# Default Host in Airport Extreme



## MBHockey (Jan 13, 2004)

Hello everyone.  I am having trouble setting up my PowerBook as the default host on my network through my airport extreme base station.  I want my computer to recieve all incoming traffic to effectively "turn off" the firewall within my airport extreme base station.  I want to do this because i find that many things go smoother when i am just plugged into regular ethernet and connect via PPPoE (ie iChat file transfers).  There are other things that I've noticed are affected by the router, so I followed the steps in the AirPort Help thing.

First i checked the box in WAN Privacy for "Default Host" then i set the IP address as 10.1.1.253    I saved the changes, and it restarted the base station.  Next i went to my network prefs for Airport and changed DHCP to Manually and typed in 10.1.1.253.  Next, I  typed in the address for my Airport base station (10.0.1.1) next to the Router box.  Now this is where i hit a little snitch.  It seems i NEED to supply a DNS server at this point (as this box is listed as Optional when using DHCP but when i switch to Manually the Optional flag goes away), but i don't know what a DNS Server is, or what mine is, or what I need to enter in that box.  If i try to just go without it, the internet does not work.  

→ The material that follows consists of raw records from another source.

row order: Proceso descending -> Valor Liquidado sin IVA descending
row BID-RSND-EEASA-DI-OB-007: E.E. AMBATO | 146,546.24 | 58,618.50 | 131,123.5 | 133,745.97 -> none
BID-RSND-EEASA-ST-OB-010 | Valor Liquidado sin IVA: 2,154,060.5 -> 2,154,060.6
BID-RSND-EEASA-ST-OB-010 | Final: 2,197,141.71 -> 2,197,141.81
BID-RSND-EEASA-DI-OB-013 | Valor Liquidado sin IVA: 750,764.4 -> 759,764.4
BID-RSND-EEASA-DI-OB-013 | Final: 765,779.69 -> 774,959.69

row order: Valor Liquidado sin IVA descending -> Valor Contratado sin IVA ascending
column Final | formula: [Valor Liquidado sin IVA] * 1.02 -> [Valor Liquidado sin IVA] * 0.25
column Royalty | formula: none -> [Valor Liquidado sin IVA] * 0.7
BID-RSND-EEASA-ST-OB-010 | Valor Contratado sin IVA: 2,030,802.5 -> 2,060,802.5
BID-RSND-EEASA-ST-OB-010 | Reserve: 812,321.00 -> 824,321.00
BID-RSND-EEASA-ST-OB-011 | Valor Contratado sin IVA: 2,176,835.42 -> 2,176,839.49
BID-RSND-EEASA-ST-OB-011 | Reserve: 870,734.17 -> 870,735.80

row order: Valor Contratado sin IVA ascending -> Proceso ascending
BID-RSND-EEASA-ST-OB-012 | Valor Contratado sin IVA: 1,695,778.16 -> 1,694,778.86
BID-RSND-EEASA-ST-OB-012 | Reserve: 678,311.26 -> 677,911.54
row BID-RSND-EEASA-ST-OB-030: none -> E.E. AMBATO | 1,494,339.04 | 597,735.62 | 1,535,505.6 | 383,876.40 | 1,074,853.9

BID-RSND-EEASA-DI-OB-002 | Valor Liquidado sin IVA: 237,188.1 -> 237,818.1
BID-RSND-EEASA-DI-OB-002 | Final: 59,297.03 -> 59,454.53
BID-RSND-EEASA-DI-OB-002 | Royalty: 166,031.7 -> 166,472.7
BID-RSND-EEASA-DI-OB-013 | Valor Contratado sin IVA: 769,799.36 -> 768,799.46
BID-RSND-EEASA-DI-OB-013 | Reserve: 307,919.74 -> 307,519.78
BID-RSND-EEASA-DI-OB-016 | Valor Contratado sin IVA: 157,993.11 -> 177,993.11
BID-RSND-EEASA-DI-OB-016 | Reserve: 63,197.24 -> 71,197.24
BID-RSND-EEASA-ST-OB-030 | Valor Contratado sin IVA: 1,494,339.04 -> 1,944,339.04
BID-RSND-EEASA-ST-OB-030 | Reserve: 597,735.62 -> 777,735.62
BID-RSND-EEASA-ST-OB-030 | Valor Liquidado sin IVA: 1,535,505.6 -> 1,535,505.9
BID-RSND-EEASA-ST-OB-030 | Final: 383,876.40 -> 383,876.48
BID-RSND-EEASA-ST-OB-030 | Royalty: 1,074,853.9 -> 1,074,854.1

Also, i have a netgear hub that distributes the wired ethernet connection to two other PC's, and when i have done all this to the AirPort base station and left the DNS server field blank, only MY powerbook cannot access the internet, while the two PC's can.

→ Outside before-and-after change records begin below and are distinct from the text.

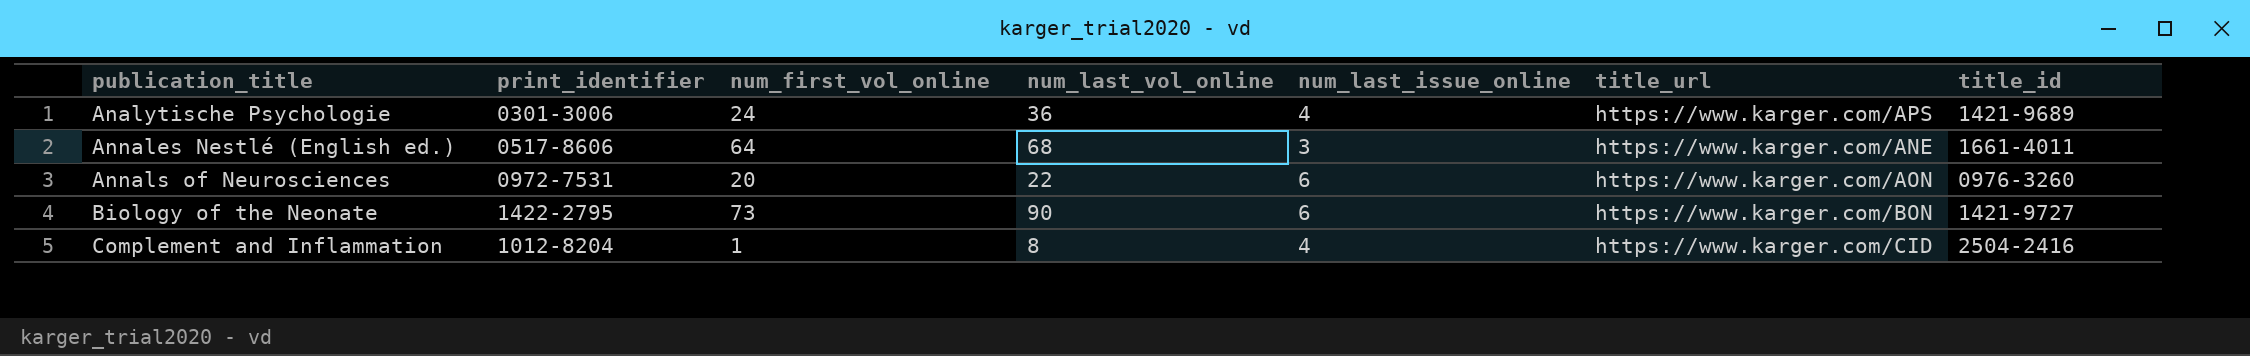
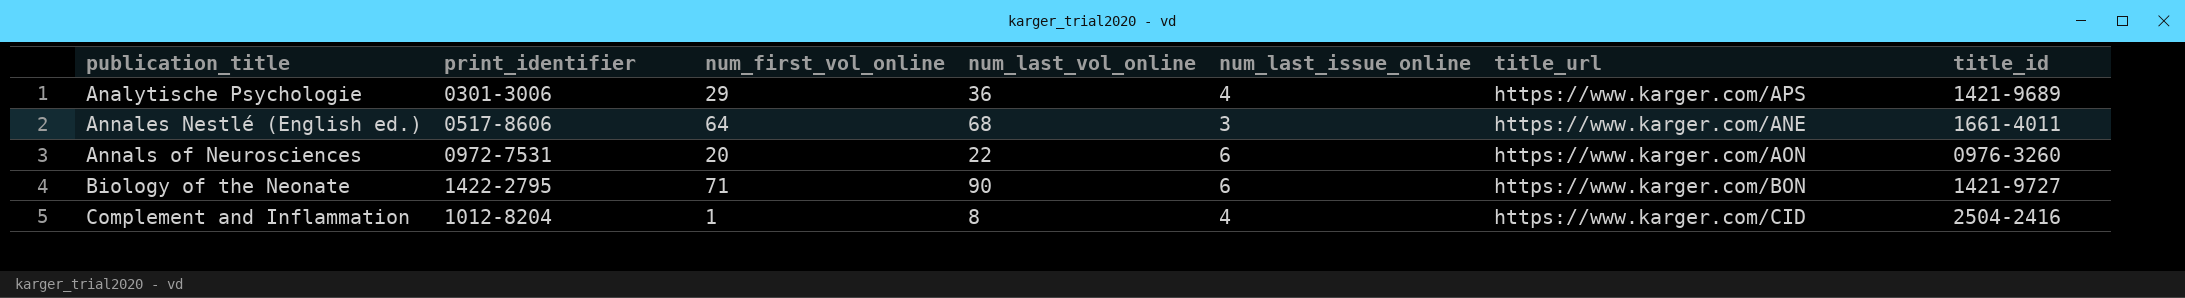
Analytische Psychologie | num_first_vol_online: 24 -> 29
Biology of the Neonate | num_first_vol_online: 73 -> 71

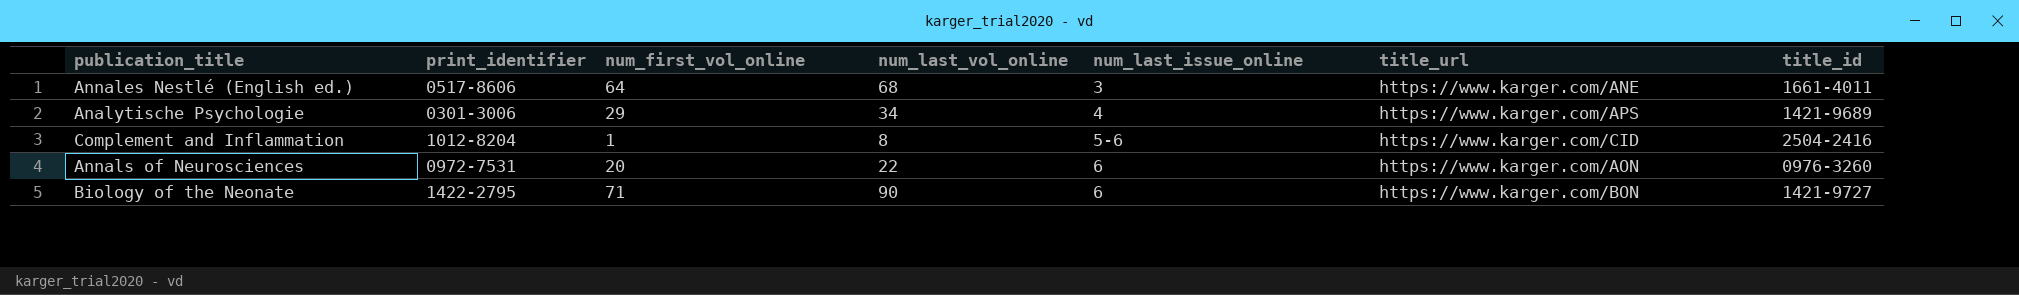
row order: publication_title ascending -> num_last_issue_online ascending
Analytische Psychologie | num_last_vol_online: 36 -> 34
Complement and Inflammation | num_last_issue_online: 4 -> 5-6

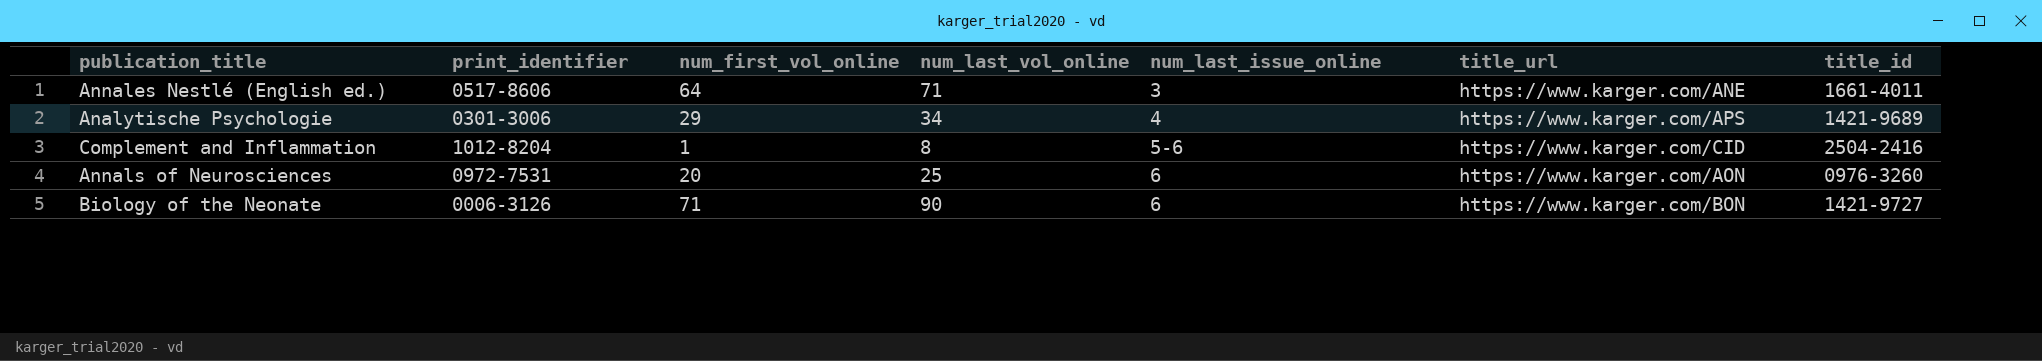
Annales Nestlé (English ed.) | num_last_vol_online: 68 -> 71
Annals of Neurosciences | num_last_vol_online: 22 -> 25
Biology of the Neonate | print_identifier: 1422-2795 -> 0006-3126

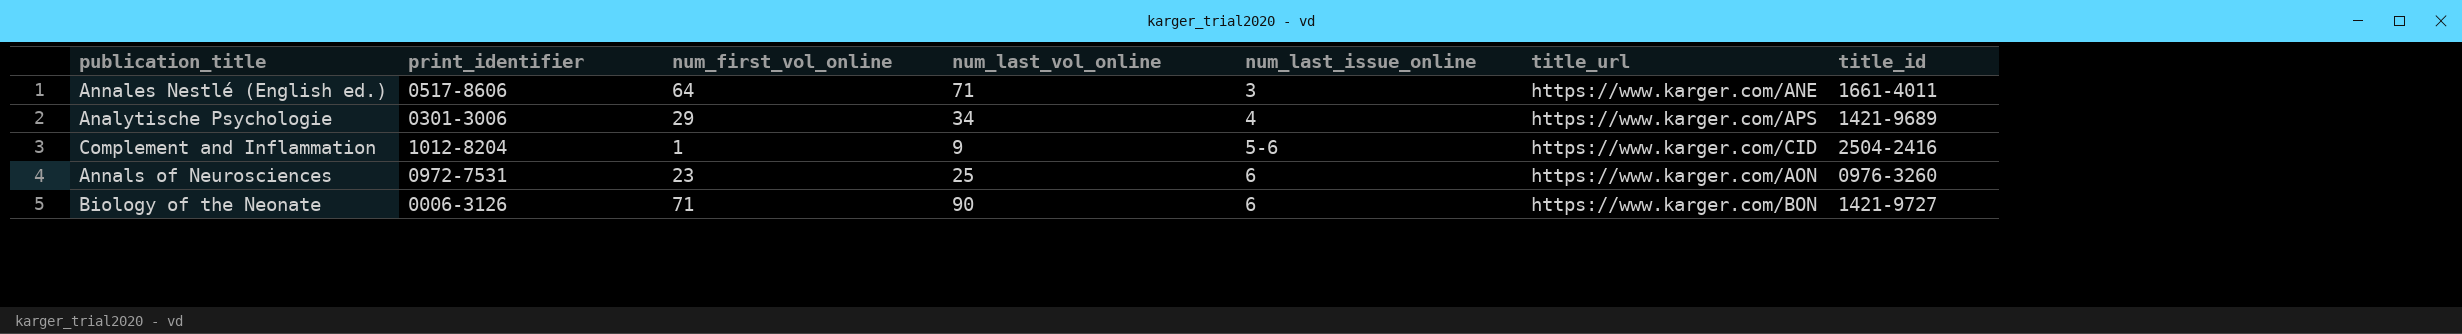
Complement and Inflammation | num_last_vol_online: 8 -> 9
Annals of Neurosciences | num_first_vol_online: 20 -> 23

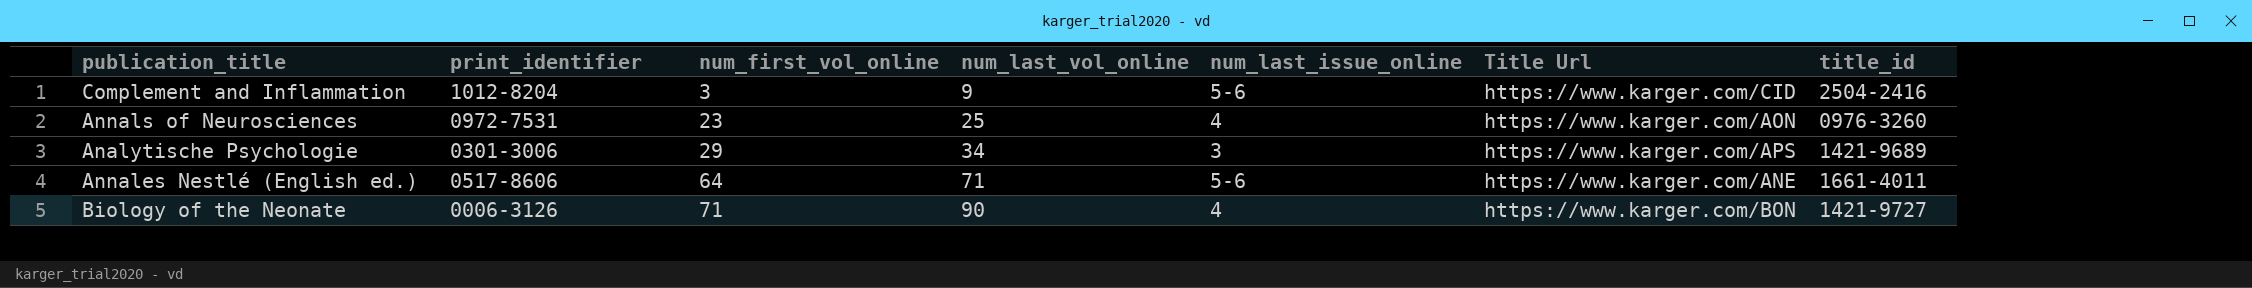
row order: num_last_issue_online ascending -> num_first_vol_online ascending
column name: title_url -> Title Url
Complement and Inflammation | num_first_vol_online: 1 -> 3
Annals of Neurosciences | num_last_issue_online: 6 -> 4
Analytische Psychologie | num_last_issue_online: 4 -> 3
Annales Nestlé (English ed.) | num_last_issue_online: 3 -> 5-6
Biology of the Neonate | num_last_issue_online: 6 -> 4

I was wondering if anyone has gotten this to work, and could help me out.  As you can tell, i am very new to networking, and have only had my powerbook for a few months.  

Thanks for reading my post,
mike


----------



## gsahli (Jan 14, 2004)

I don't have an Airport, so I've never tried what you're doing...
DNS is domain name server - it's the thing that converts named addresses like www.apple.com into IP addresses. Your ISP can probably give you a primary and secondary.


----------



## MBHockey (Jan 14, 2004)

So i would ahave to call up Verizon (i have verizon DSL) and ask them what my personal DNS Server is?  And if so, does that ever change?


----------



## gsahli (Jan 14, 2004)

It's not your personal DNS server - it's for everyone on Verizon in your area. It may change, which is just another benefit of letting your router (AEBS) do this for you via DHCP.
Maybe you should try troubleshooting your original AEBS setup....?


----------



## MBHockey (Jan 14, 2004)

My original setup is fine (when i just use regular DHCP and without my computer as the Default Host)

Is there a way to get the verizon DNS server for my area?

I don't think they will be to happy to offer that information to me since they are against routers.

What if i connect via DHCP, where it picks the DNS server for me, there has to be a way to find what it is then, no?


----------



## MBHockey (Jan 14, 2004)

I don't think it is anything i am doing wrong, because once it did work without a specified DNS server for a few minutes.  I pulled this off of Apple's Knowledge Base, and i guess i'll have to wait for the next AEBS firmware update.

"I have never heard of one person that can get the default host option to work. It would be interensting if people could relate their experiences, including set-up information and any error messages and amount of time the connection was established and how you got the base station back on line, and I will link this topic to the Apple Moderators.
Frank"

http://discussions.info.apple.com/WebX?14@200.E9fwa7kxrnn.6@.599f2f08


----------



## speedfreak (Jan 28, 2004)

Call Verizon and get two DNS server addresses for your area and put them into the airport using the airport utility.  That's what i did and i never have any problems since.


----------



## MBHockey (Jan 29, 2004)

I have long since sold me AEBS for a $70.00 netgear router -- dmz server works right away and much better range.
Thanks for the insight, though i don't think needing the DNS servers for my area was the problem.  I am curious to see if you got it working before the last firmware upgrade.


----------